# DATA RECORDS
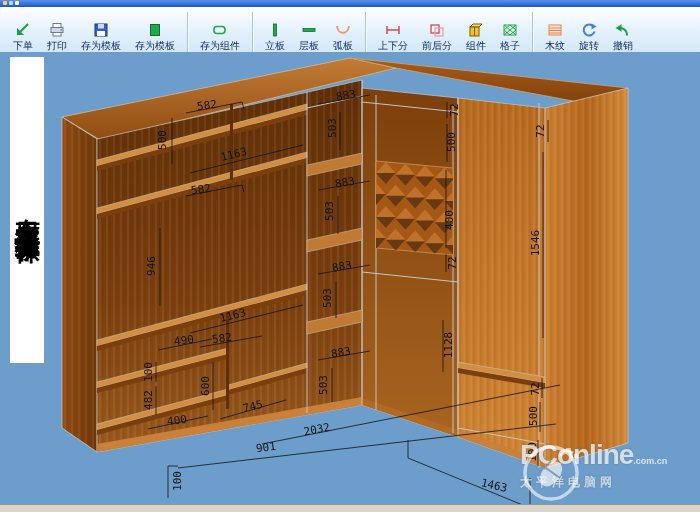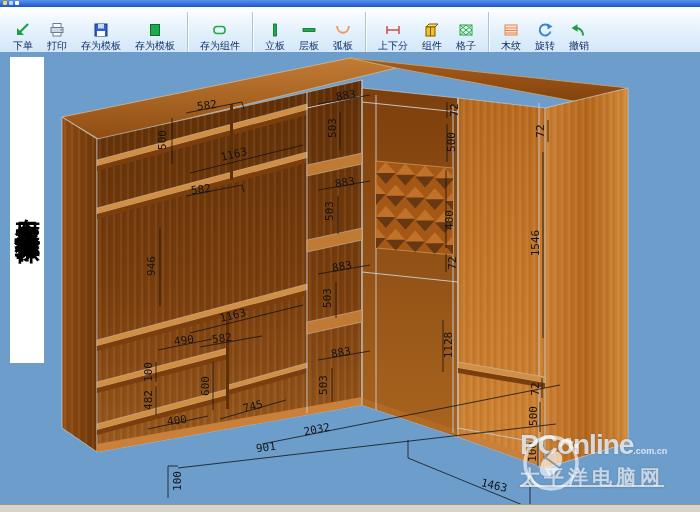--- a/index.html
+++ b/index.html
@@ -126,6 +126,15 @@
           </svg>
         </span>
         <span>上下分</span>
+      </div>
+      <div class="tbtn">
+        <span class="ticon">
+          <svg width="18" height="16" viewBox="0 0 18 16">
+            <rect x="3" y="3" width="8" height="8" fill="none" stroke="#d4494b" stroke-width="1.3"></rect>
+            <rect x="7" y="6" width="8" height="8" fill="none" stroke="#ef9fae" stroke-width="1.3"></rect>
+          </svg>
+        </span>
+        <span>前后分</span>
       </div>
       <div class="tbtn">
         <span class="ticon">

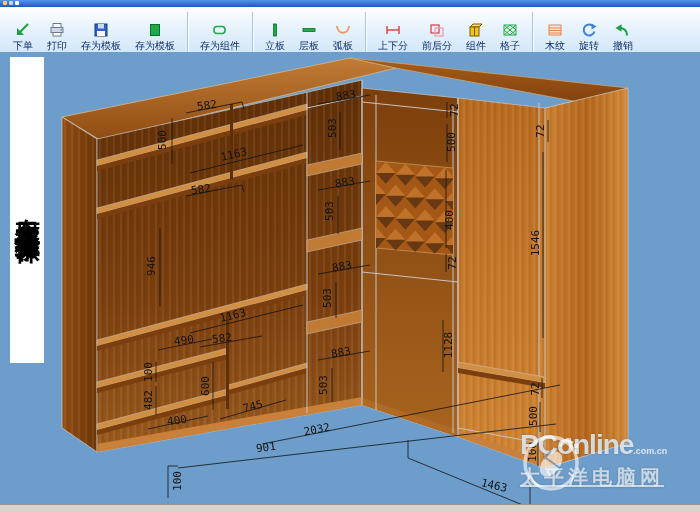--- a/index.html
+++ b/index.html
@@ -31,8 +31,8 @@
   .wm-brand{font-size:28px;font-weight:bold;letter-spacing:-1px;
     text-shadow:0 0 2px rgba(70,95,120,.55);}
   .wm-domain{font-size:9px;font-weight:bold;}
-  .wm-sub{font-size:20px;font-weight:bold;letter-spacing:4px;white-space:nowrap;
-    color:rgba(232,238,245,0.78);text-shadow:0 0 2px rgba(70,95,120,.5);text-decoration:underline;}
+  .wm-sub{font-size:12px;font-weight:bold;letter-spacing:4px;white-space:nowrap;
+    color:rgba(232,238,245,0.78);text-shadow:0 0 2px rgba(70,95,120,.5);}
 </style>
 </head>
 <body>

# YOUR INSTRUCTIONS
Nothing may be altered when you restate the records, but every picture must be dropped.

# YOUR RESPONSE
--- a/index.html
+++ b/index.html
@@ -126,6 +126,15 @@
           </svg>
         </span>
         <span>上下分</span>
+      </div>
+      <div class="tbtn">
+        <span class="ticon">
+          <svg width="18" height="16" viewBox="0 0 18 16">
+            <rect x="3" y="3" width="8" height="8" fill="none" stroke="#d4494b" stroke-width="1.3"></rect>
+            <rect x="7" y="6" width="8" height="8" fill="none" stroke="#ef9fae" stroke-width="1.3"></rect>
+          </svg>
+        </span>
+        <span>前后分</span>
       </div>
       <div class="tbtn">
         <span class="ticon">

--- a/index.html
+++ b/index.html
@@ -31,8 +31,8 @@
   .wm-brand{font-size:28px;font-weight:bold;letter-spacing:-1px;
     text-shadow:0 0 2px rgba(70,95,120,.55);}
   .wm-domain{font-size:9px;font-weight:bold;}
-  .wm-sub{font-size:20px;font-weight:bold;letter-spacing:4px;white-space:nowrap;
-    color:rgba(232,238,245,0.78);text-shadow:0 0 2px rgba(70,95,120,.5);text-decoration:underline;}
+  .wm-sub{font-size:12px;font-weight:bold;letter-spacing:4px;white-space:nowrap;
+    color:rgba(232,238,245,0.78);text-shadow:0 0 2px rgba(70,95,120,.5);}
 </style>
 </head>
 <body>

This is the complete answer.